◆ The task ◆
Pictures aside, repeat every entry exactly.
----
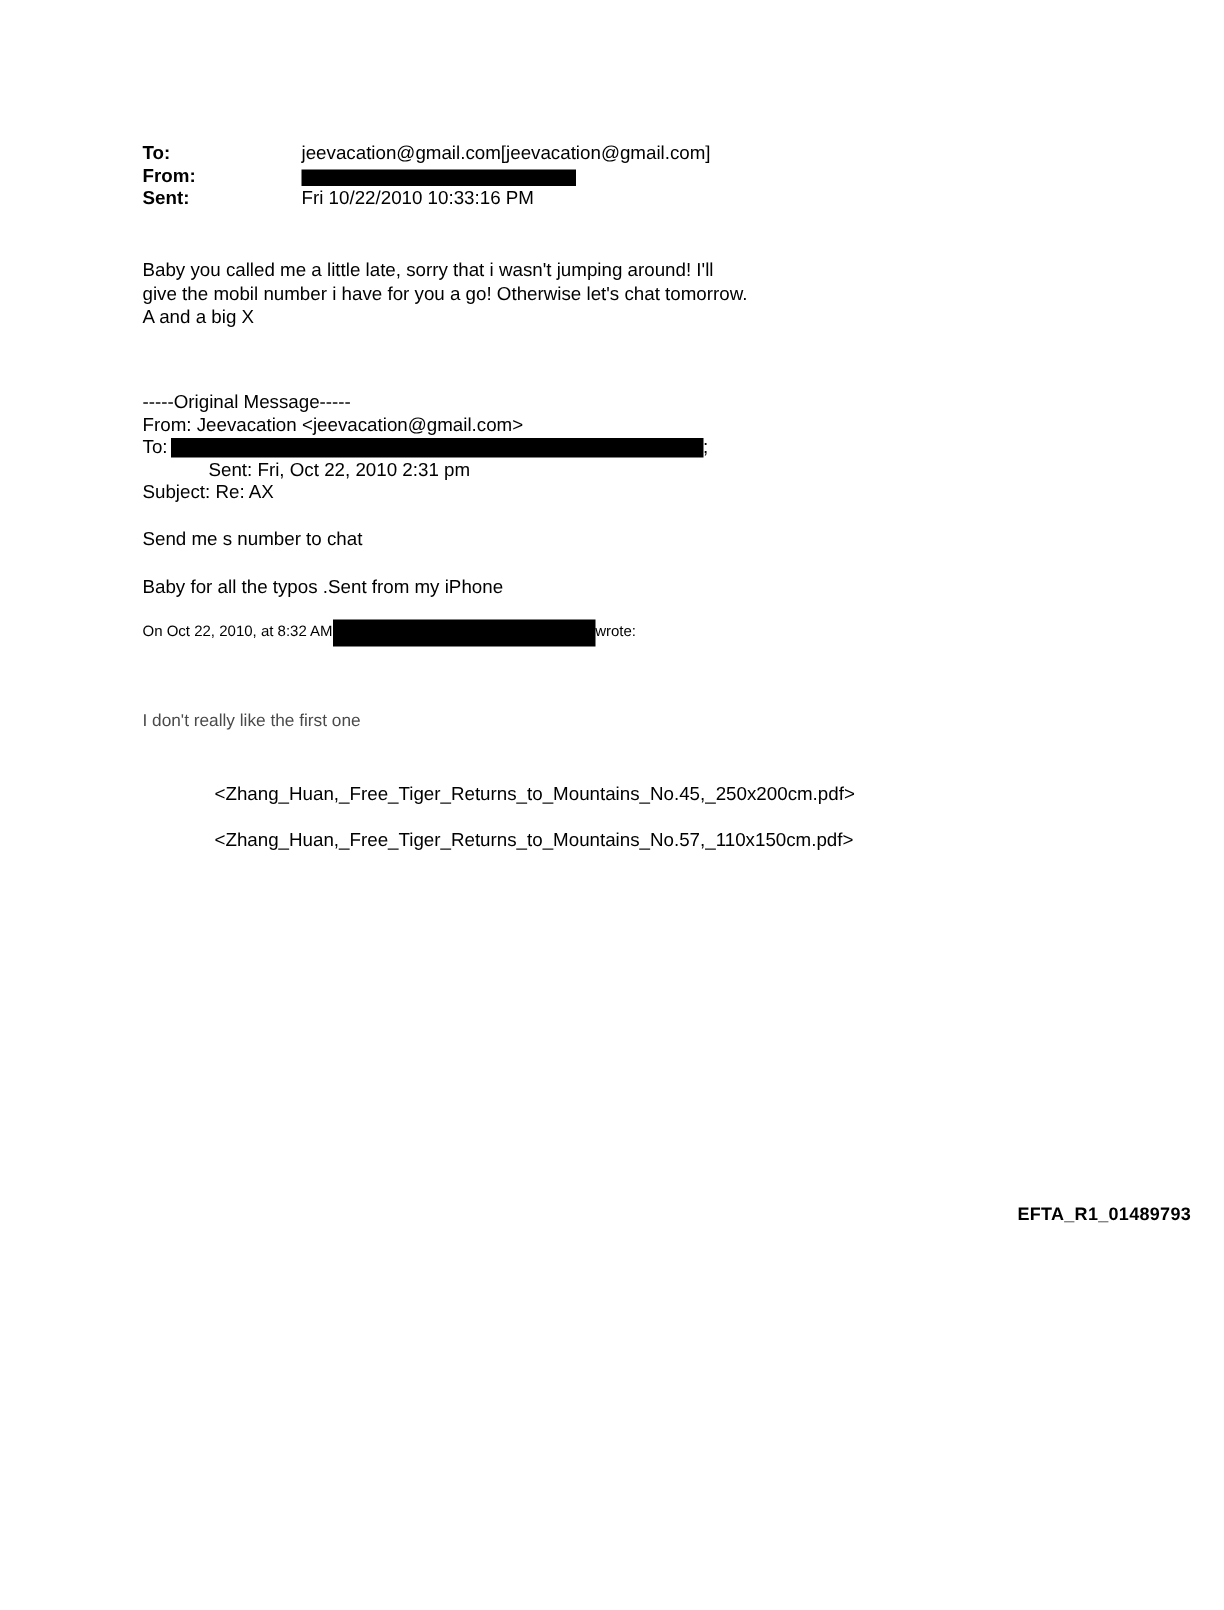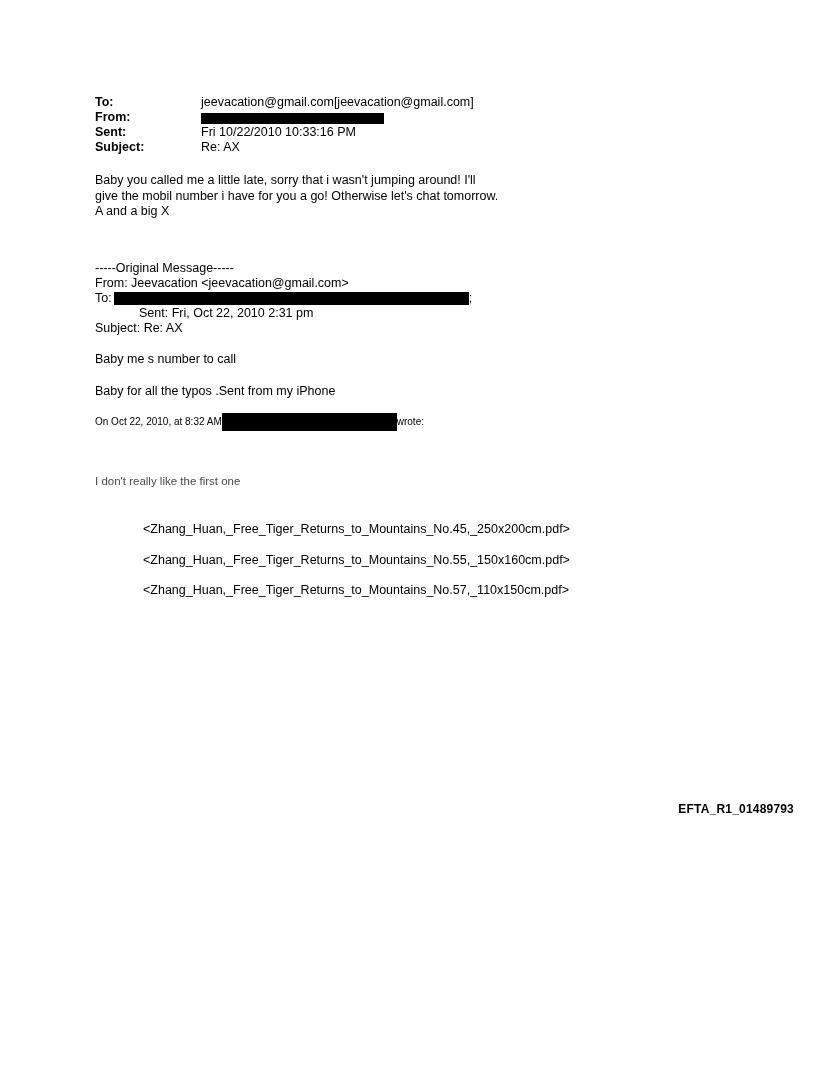"Subject:" div.hdr-row { html: <div> <div>Subject:</div> <div>Re: AX</div> </div> -> none }
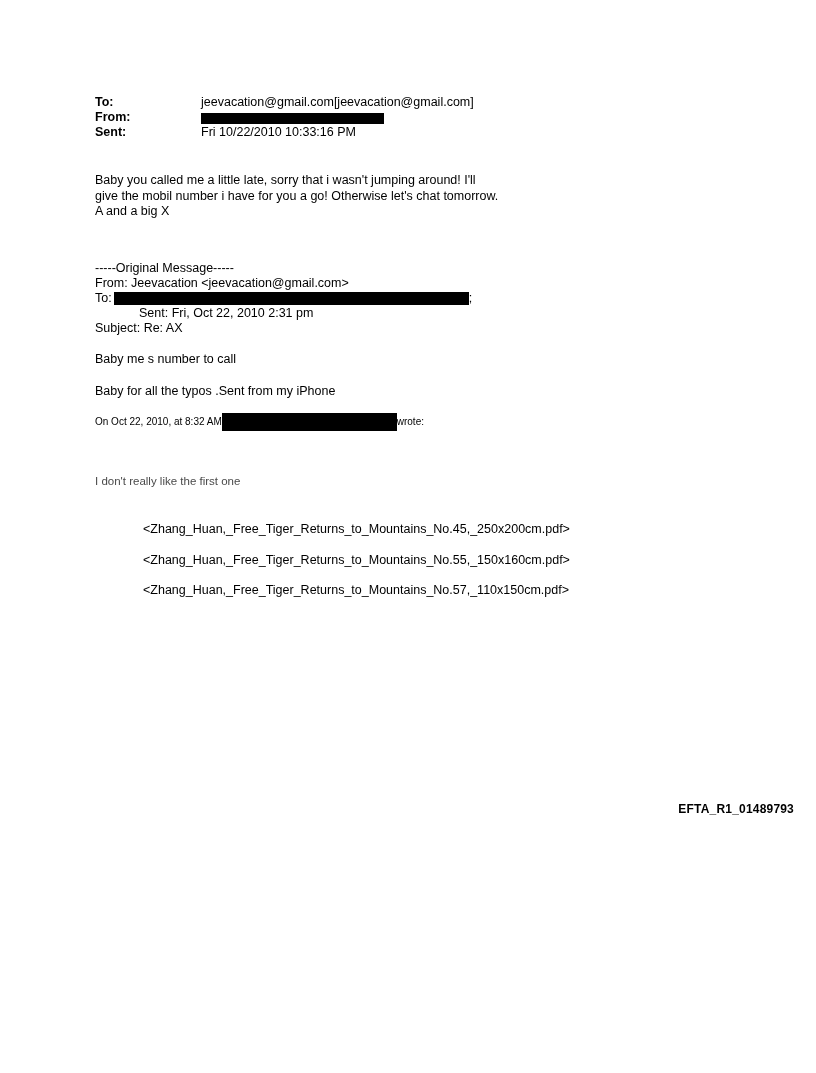"Baby me s number to" div.para { text: Baby me s number to call -> Send me s number to chat }
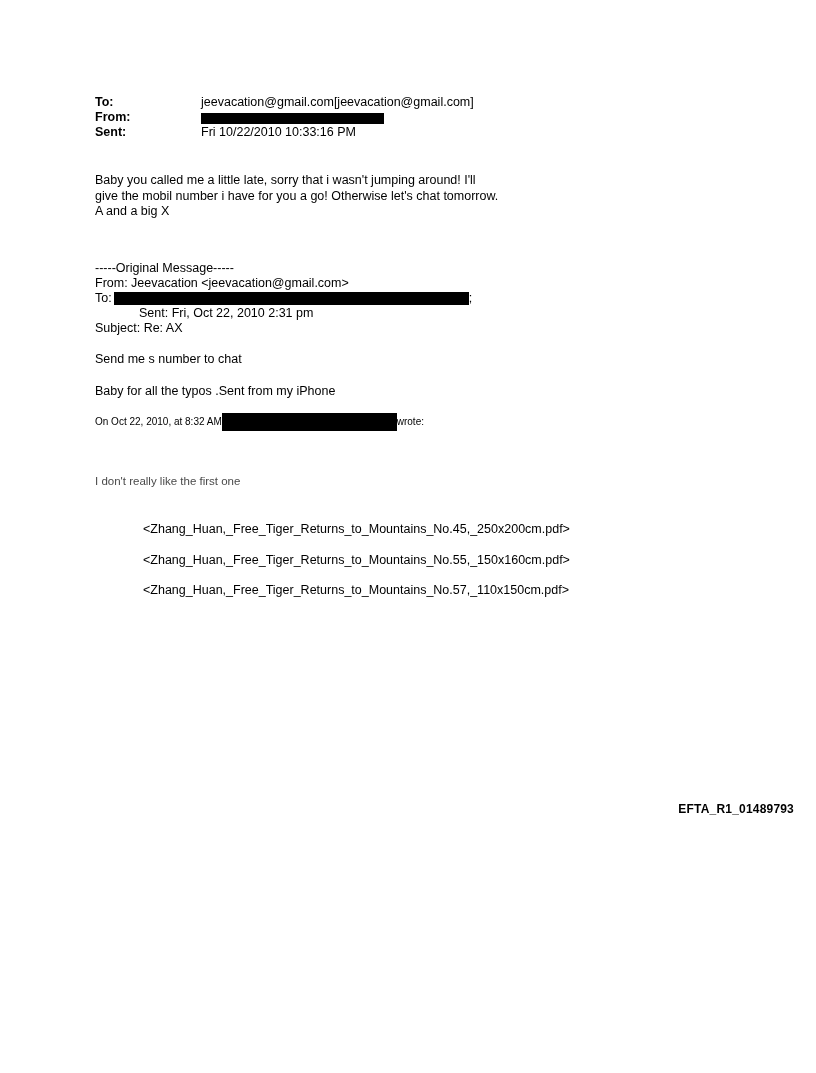"<Zhang_Huan,_Free_Tiger_Returns_to_Mountains_No.55,_150x" div.attachment { html: <div>&lt;Zhang_Huan,_Free_Tiger_Returns_to_Mountains_No.55,_150x160cm.pdf&gt;</div> -> none }
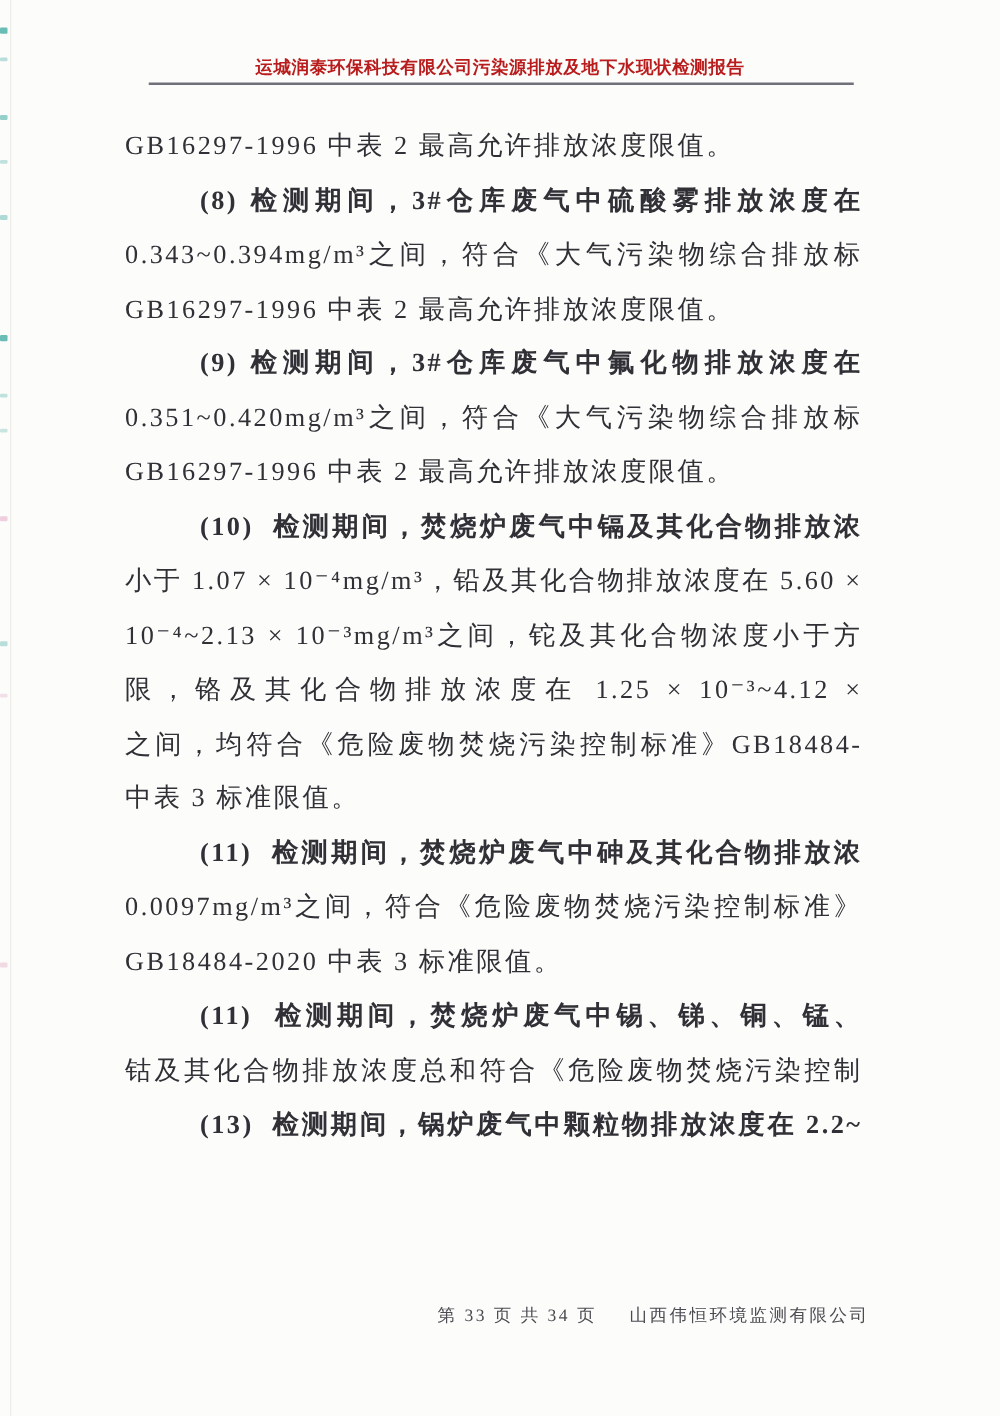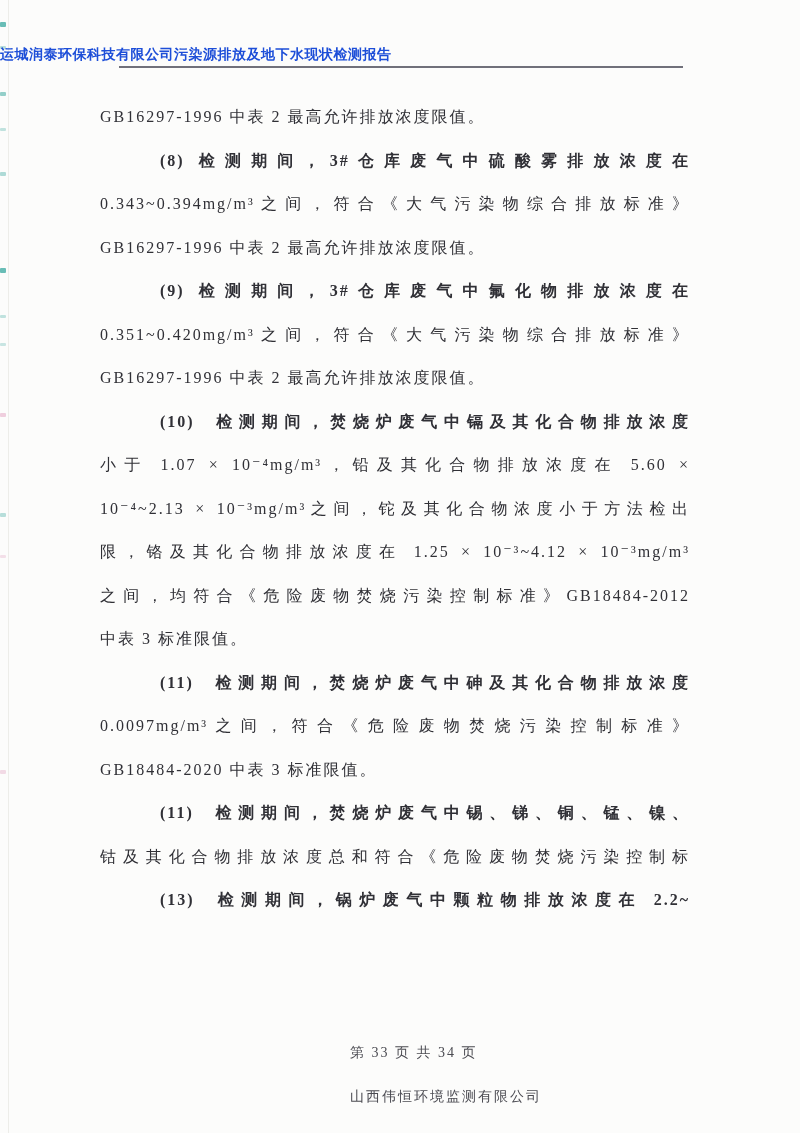"运城润泰环保科技有限公司污染源排放及地下水现状检测报告" .header-title { color: #1d4ed8 -> #b91c1c; text-align: none -> center }
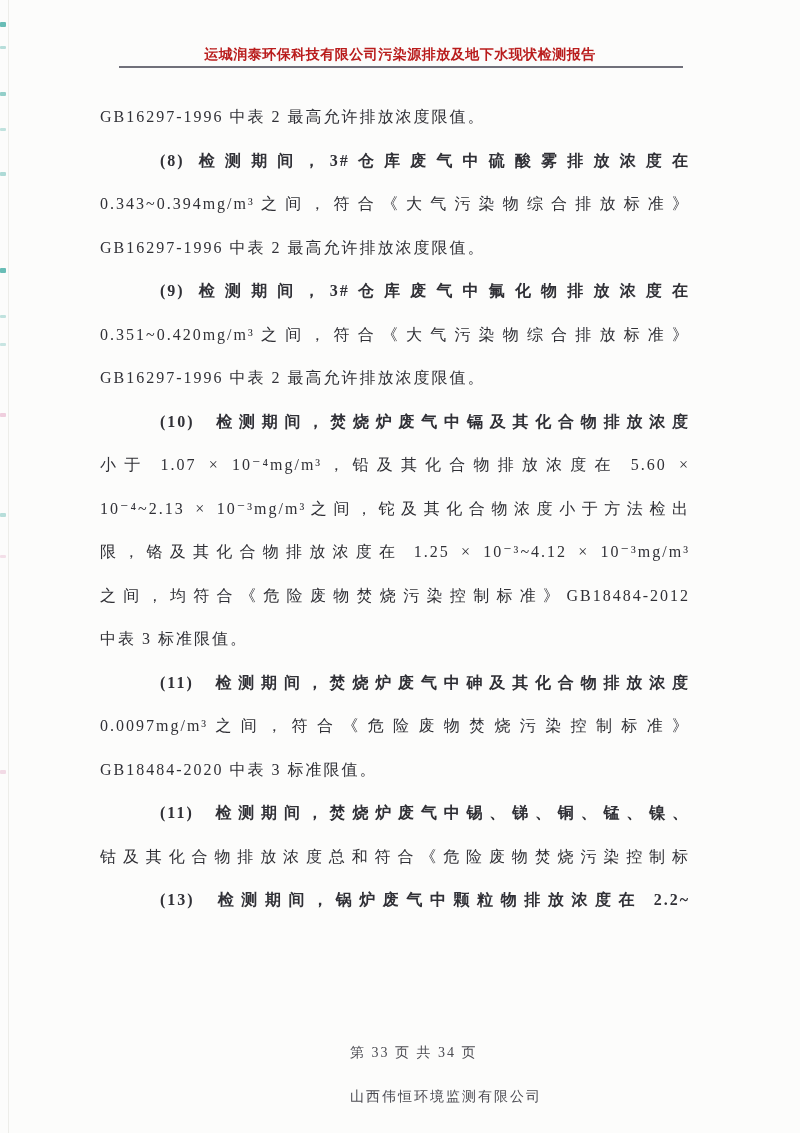"GB16297-1996 中表 2 最高允许排放浓度限值。" .body-text { font-size: 16px -> 21px }
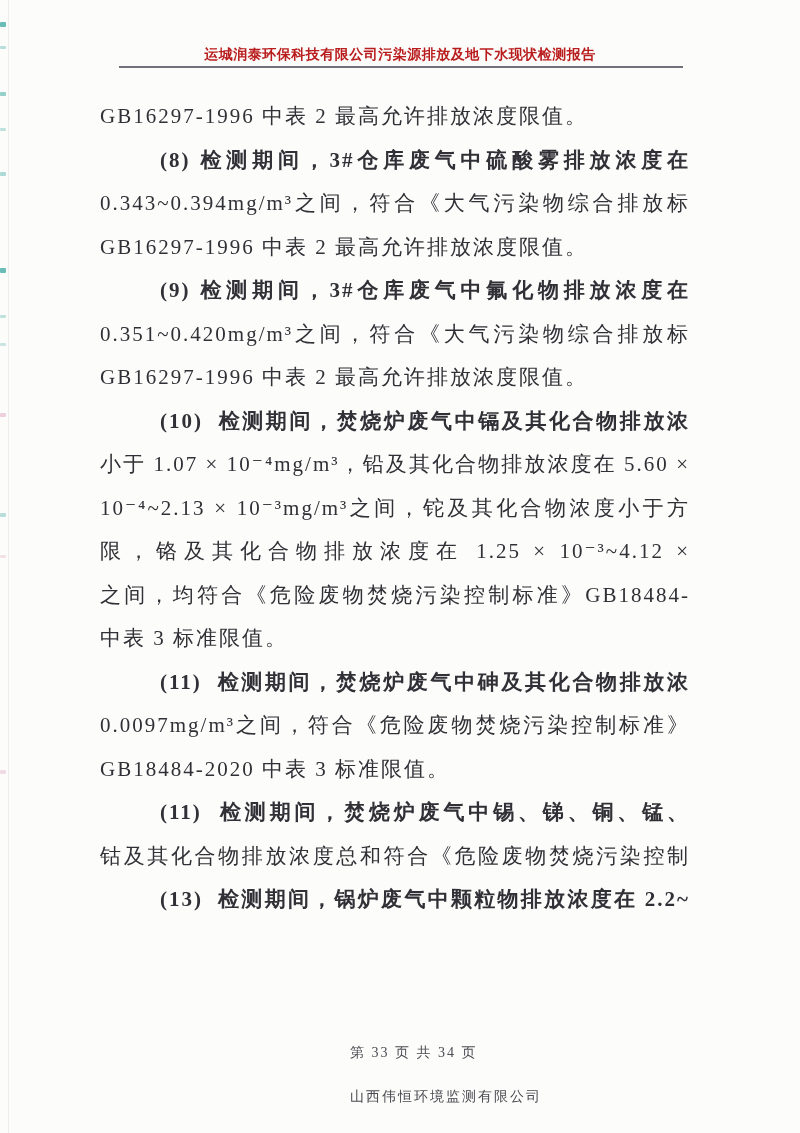"第 33 页 共 34" .footer { flex-direction: column -> none }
----
◆ Answer area ◆
"Subject:" div.hdr-row { html: <div> <div>Subject:</div> <div>Re: AX</div> </div> -> none }
"Baby me s number to" div.para { text: Baby me s number to call -> Send me s number to chat }
"<Zhang_Huan,_Free_Tiger_Returns_to_Mountains_No.55,_150x" div.attachment { html: <div>&lt;Zhang_Huan,_Free_Tiger_Returns_to_Mountains_No.55,_150x160cm.pdf&gt;</div> -> none }
"运城润泰环保科技有限公司污染源排放及地下水现状检测报告" .header-title { color: #1d4ed8 -> #b91c1c; text-align: none -> center }
"GB16297-1996 中表 2 最高允许排放浓度限值。" .body-text { font-size: 16px -> 21px }
"第 33 页 共 34" .footer { flex-direction: column -> none }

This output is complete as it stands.